Sometimes, an OPM denial will be pages-upon-pages long — as if the “medical specialist” had nothing better to do and decided to take a “shotgun” approach. Extensive and meandering extrapolations will be lifted from your medical records. At the end of it all, there will be a conclusory statement: “You have not shown that you cannot perform efficient service in the position of your record.” No effort is given to making a causal connection between the statements extrapolated and the conclusion of denial reached; but it is in the lengthy appearance of having discussed and reviewed your evidence — and the conclusion of a denial — which is meant to scare you off.

Conclusion

A Federal or Postal worker who submits a Federal Disability Retirement application expects to have a fair hearing of his or her case. Of course, there are degrees of strength in any given Federal Disability Retirement case — and not all cases meet the legal criteria of a valid Federal Disability Retirement case.

On the other hand, it is simply untrue to presume that OPM is “objective” and engages as an uninterested party in evaluating a Federal Disability Retirement application. Where people are involved, bias is almost certainly a component to be seriously considered. The strategy comes down to: If X-percentage of applicants will give up when denied at the initial stage of the application, and the denial will make it appear as if the applicant stands little-to-no chance at any Reconsideration or Appeal Stage, then the volume of workload will be consequentially diminished. 

In the end, objectivity is a standard which is difficult to meet, and perhaps impossible to achieve. As with most things in life, where there are different people involved, different levels of objectivity are met.

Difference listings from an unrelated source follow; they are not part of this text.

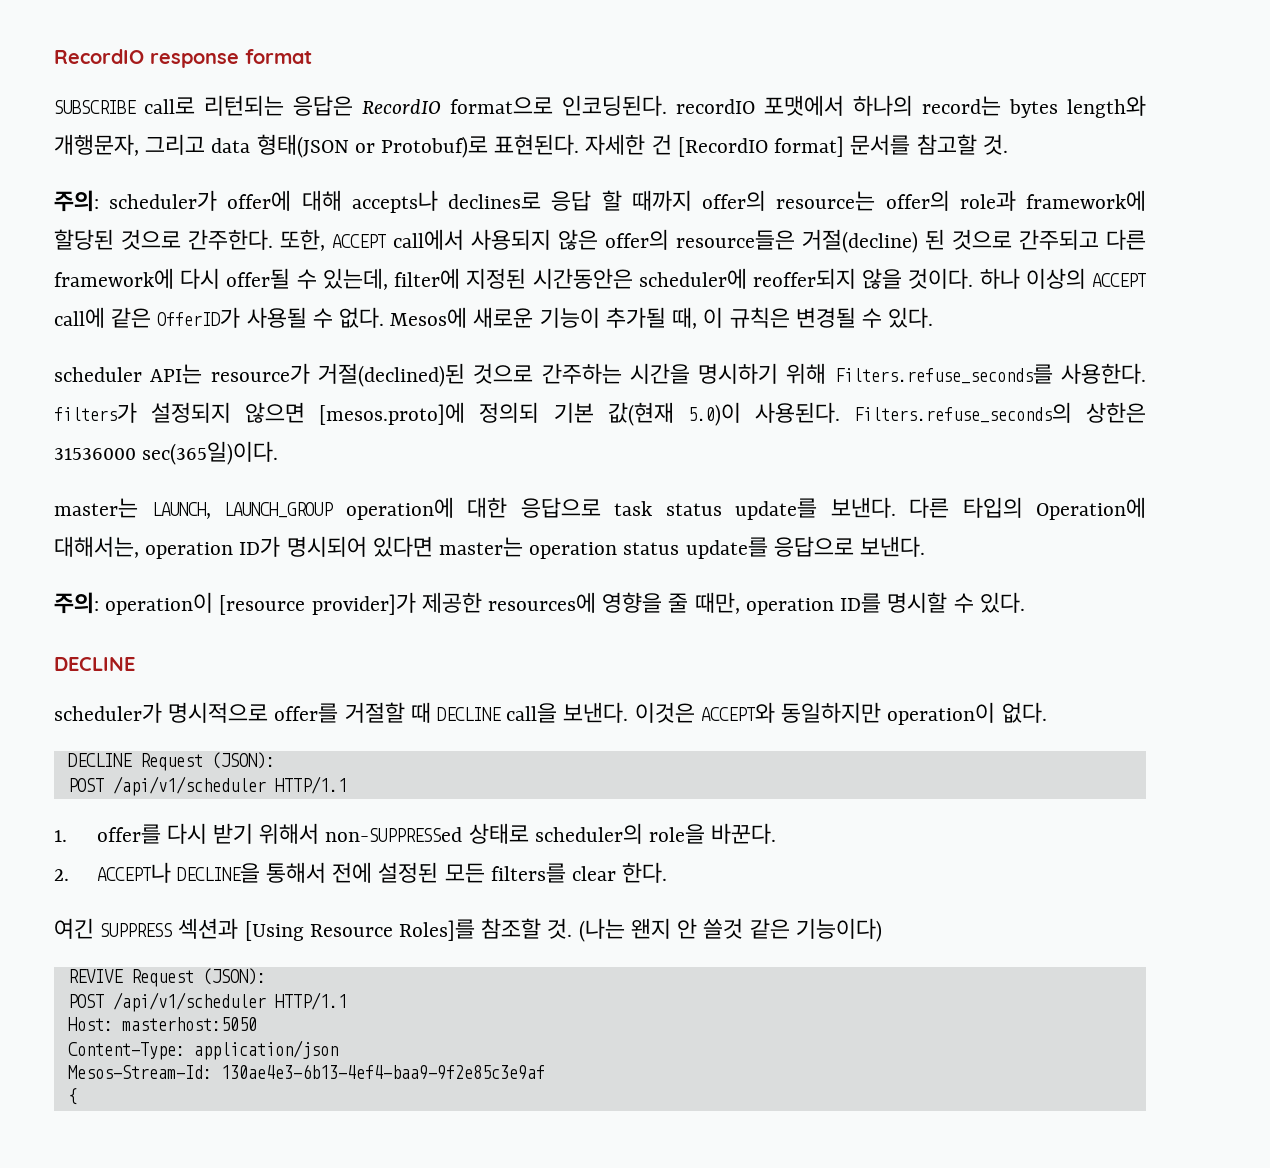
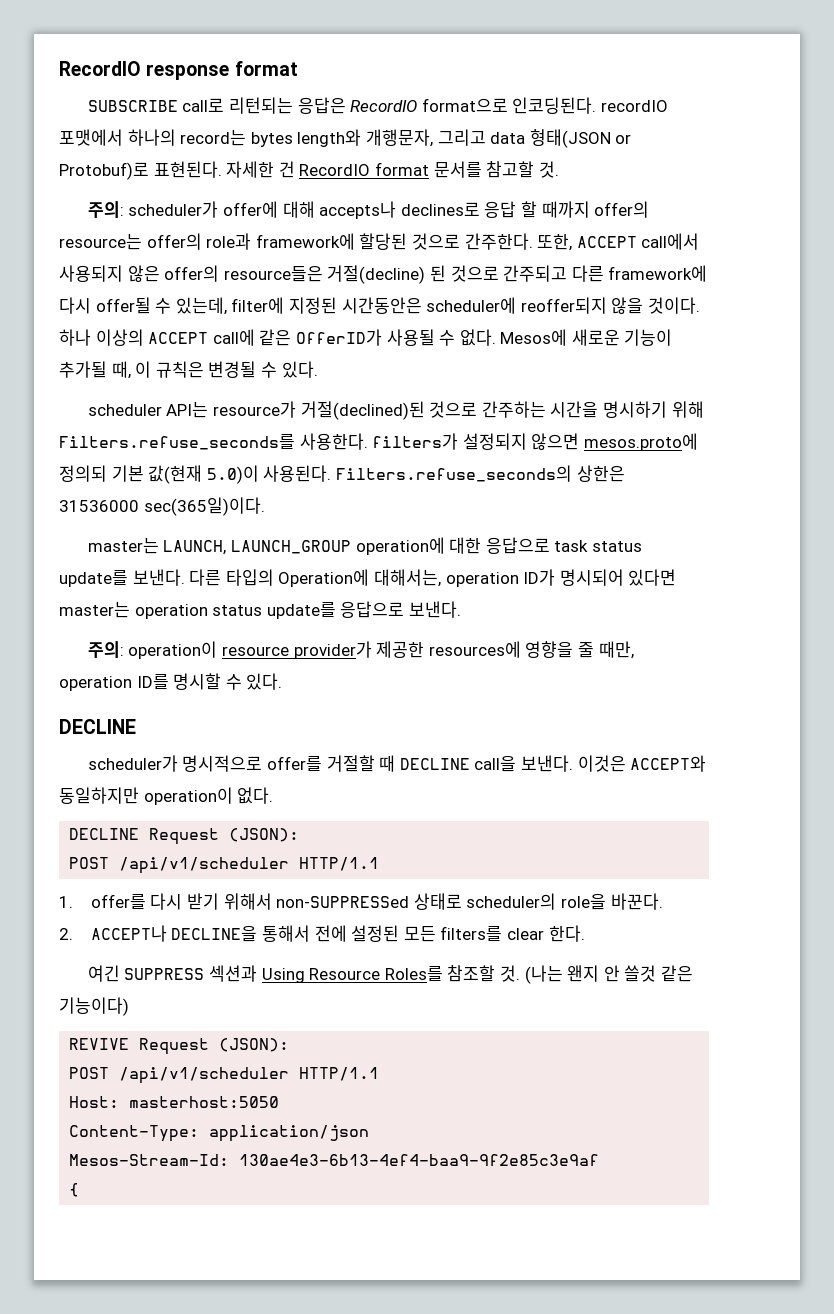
- 자세한 건 [RecordIO format] 문서를 참고할 것.
+ 자세한 건 RecordIO format 문서를 참고할 것.
- scheduler API는 resource가 거절(declined)된 것으로 간주하는 시간을 명시하기 위해 Filters.refuse_seconds를 사용한다. filters가 설정되지 않으면 [mesos.proto]에 정의되 기본 값(현재 5.0)이 사용된다.
+ scheduler API는 resource가 거절(declined)된 것으로 간주하는 시간을 명시하기 위해 Filters.refuse_seconds를 사용한다. filters가 설정되지 않으면 mesos.proto에 정의되 기본 값(현재 5.0)이 사용된다.
- 주의: operation이 [resource provider]가 제공한 resources에 영향을 줄 때만, operation ID를 명시할 수 있다.
+ 주의: operation이 resource provider가 제공한 resources에 영향을 줄 때만, operation ID를 명시할 수 있다.
- 여긴 SUPPRESS 섹션과 [Using Resource Roles]를 참조할 것.
+ 여긴 SUPPRESS 섹션과 Using Resource Roles를 참조할 것.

The U.S. Office of Personnel Management is the Federal Agency which is empowered to accept, review, evaluate and make a decision upon every Federal Disability Retirement application submitted by all Federal and Postal employees (with some exceptions excluding foreign service and CIA employees). OPM, however, does not hold a “god’s-eye” position as the final arbiter in a Federal Disability Retirement case — and that is why the evaluative process involved includes some safeguards:

  • If denied, an opportunity for “Reconsideration” by having the case looked at, with additional evidence allowed to be submitted, by another reviewer at OPM.
  • If denied a second time, to take it out of the hands of OPM and be reviewed by an Administrative Judge at the U.S. Merit Systems Protection Board.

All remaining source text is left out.